Le secteur privé s’impose comme l’un des faiseurs de développement. Son rôle moteur dans la création de richesses et d’emplois est connu par le gouvernement qui engage une série de réformes structurantes. L’idée étant d’améliorer durablement l’environnement des affaires et de renforcer la compétitivité des entreprises.
L’une des priorités de l’État consiste à alléger les procédures administratives qui freinaient l’initiative entrepreneuriale.
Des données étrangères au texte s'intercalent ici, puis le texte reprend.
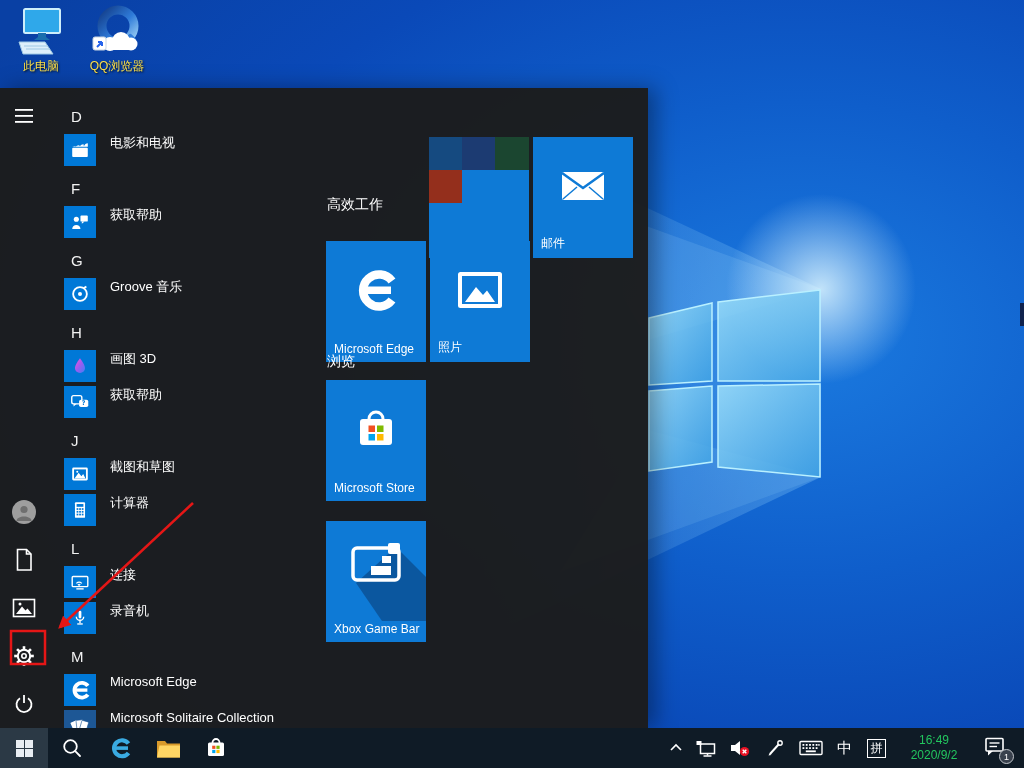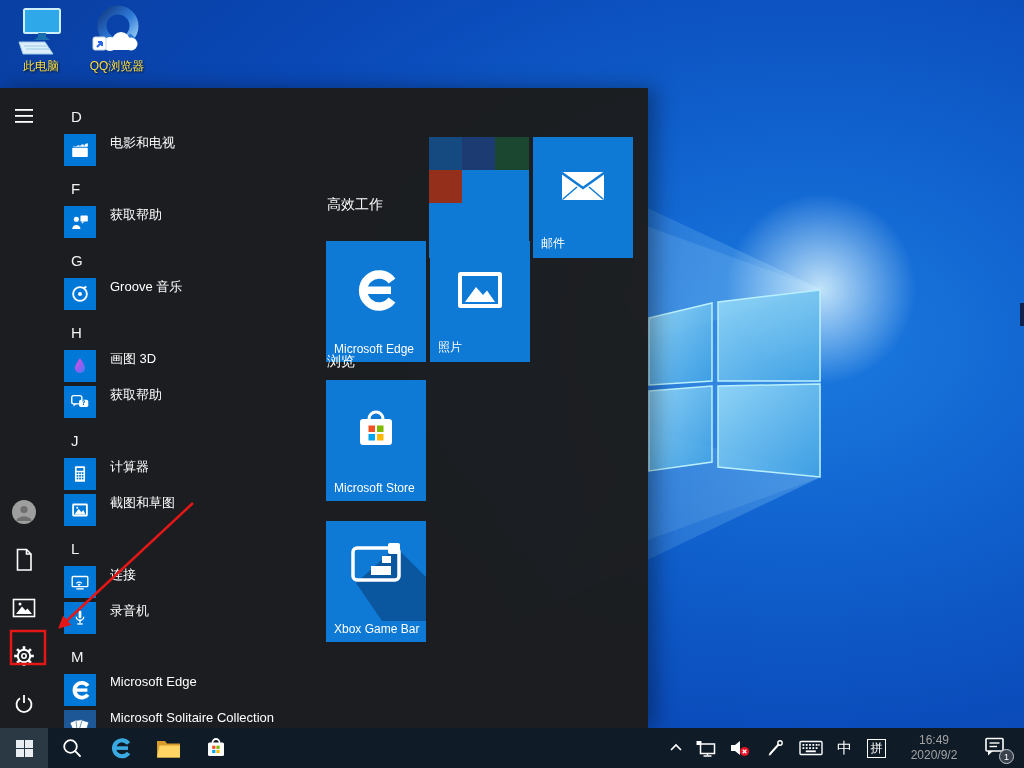--- a/index.html
+++ b/index.html
@@ -263,6 +263,18 @@
     <div class="app-row">
       <span class="tile32">
         <svg width="22" height="22" viewBox="0 0 24 24">
+          <rect x="3.5" y="5" width="17" height="14" rx="1.5" fill="#fff"></rect>
+          <rect x="5.5" y="7" width="13" height="10" fill="#0078d7"></rect>
+          <polygon points="6,17 10.5,10.5 13.5,14.5 15.5,12 18,17" fill="#fff"></polygon>
+          <circle cx="9" cy="9.5" r="1.1" fill="#fff"></circle>
+        </svg>
+      </span>
+      <span class="app-lbl">截图和草图</span>
+    </div>
+
+    <div class="app-row">
+      <span class="tile32">
+        <svg width="22" height="22" viewBox="0 0 24 24">
           <rect x="6.5" y="3.5" width="11" height="17" rx="1" fill="#fff"></rect>
           <rect x="8.3" y="5.5" width="7.4" height="3" fill="#0078d7"></rect>
           <g fill="#0078d7">
@@ -279,18 +291,6 @@
         </svg>
       </span>
       <span class="app-lbl">计算器</span>
-    </div>
-
-    <div class="app-row">
-      <span class="tile32">
-        <svg width="22" height="22" viewBox="0 0 24 24">
-          <rect x="3.5" y="5" width="17" height="14" rx="1.5" fill="#fff"></rect>
-          <rect x="5.5" y="7" width="13" height="10" fill="#0078d7"></rect>
-          <polygon points="6,17 10.5,10.5 13.5,14.5 15.5,12 18,17" fill="#fff"></polygon>
-          <circle cx="9" cy="9.5" r="1.1" fill="#fff"></circle>
-        </svg>
-      </span>
-      <span class="app-lbl">截图和草图</span>
     </div>
 
     <div class="app-header">

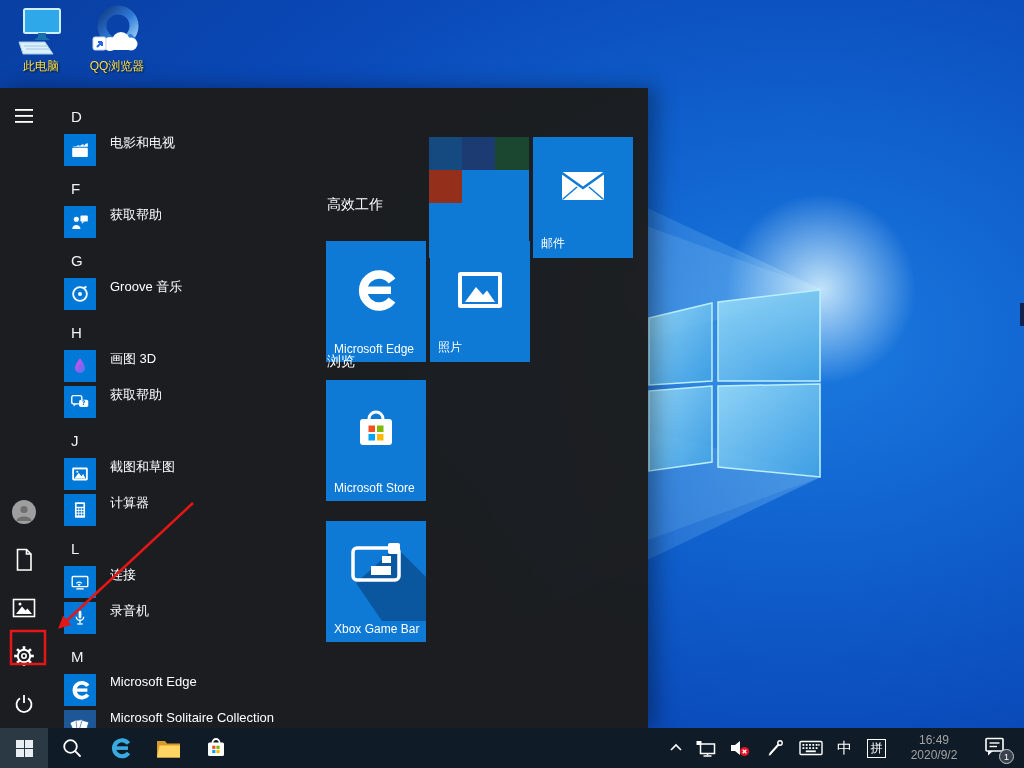--- a/index.html
+++ b/index.html
@@ -45,7 +45,7 @@
   .tray-btn{height:40px;display:flex;align-items:center;justify-content:center;color:#fff;}
   .ime-zh{font-size:15px;color:#fff;}
   .ime-box{width:19px;height:19px;border:1.5px solid #fff;color:#fff;font-size:12px;display:flex;align-items:center;justify-content:center;}
-  .clock{width:72px;text-align:center;color:#a3a3a3;font-size:12px;line-height:15px;}
+  .clock{width:72px;text-align:center;color:#22c55e;font-size:12px;line-height:15px;}
   .action-wrap{position:relative;width:26px;height:26px;}
   .badge{position:absolute;right:-4px;bottom:-3px;width:15px;height:15px;border-radius:50%;background:#39414d;border:1.5px solid #c2c6cb;color:#fff;font-size:9px;display:flex;align-items:center;justify-content:center;}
La simplification des formalités de création d’entreprise, désormais réalisables en moins de 24 heures, a marqué un tournant décisif. Cette réforme, portée par la digitalisation progressive des services publics, réduit les coûts, limite les tracasseries et encourage la formalisation des activités économiques.
Dans le même esprit, le gouvernement a procédé à la modernisation du cadre juridique des affaires, en harmonisant les textes avec les standards régionaux et internationaux. Cette mise à niveau renforce la sécurité juridique des investisseurs et améliore la prévisibilité des règles du jeu économique.
Des incitations fiscales pour stimuler l’investissement
Les réformes portent également sur la fiscalité, avec l’adoption de mesures incitatives destinées à soutenir l’investissement privé. Les régimes préférentiels du Code des investissements et de la zone franche offrent des exonérations ciblées, tout en favorisant la transformation locale, l’exportation et la création d’emplois durables.
Ces dispositifs s’inscrivent dans une logique d’équilibre entre attractivité économique et mobilisation efficace des recettes publiques. Ils traduisent la volonté de l’État de faire du secteur privé un partenaire stratégique du développement national.
Pour accompagner cette dynamique, le gouvernement a multiplié les mécanismes de soutien à l’accès au financement, notamment en faveur des petites et moyennes entreprises. Les lignes de crédit dédiées, les fonds de garantie et les programmes d’appui à l’entrepreneuriat féminin et jeune contribuent à lever les obstacles financiers qui freinent la croissance des entreprises locales.
Selon le Conseil national du crédit (CNC), les banques ont accordé 903 milliards de francs CFA au titre de nouveaux crédits à fin septembre 2025. Cette approche inclusive permet d’élargir la base productive, de stimuler l’innovation et de renforcer la résilience du tissu économique national.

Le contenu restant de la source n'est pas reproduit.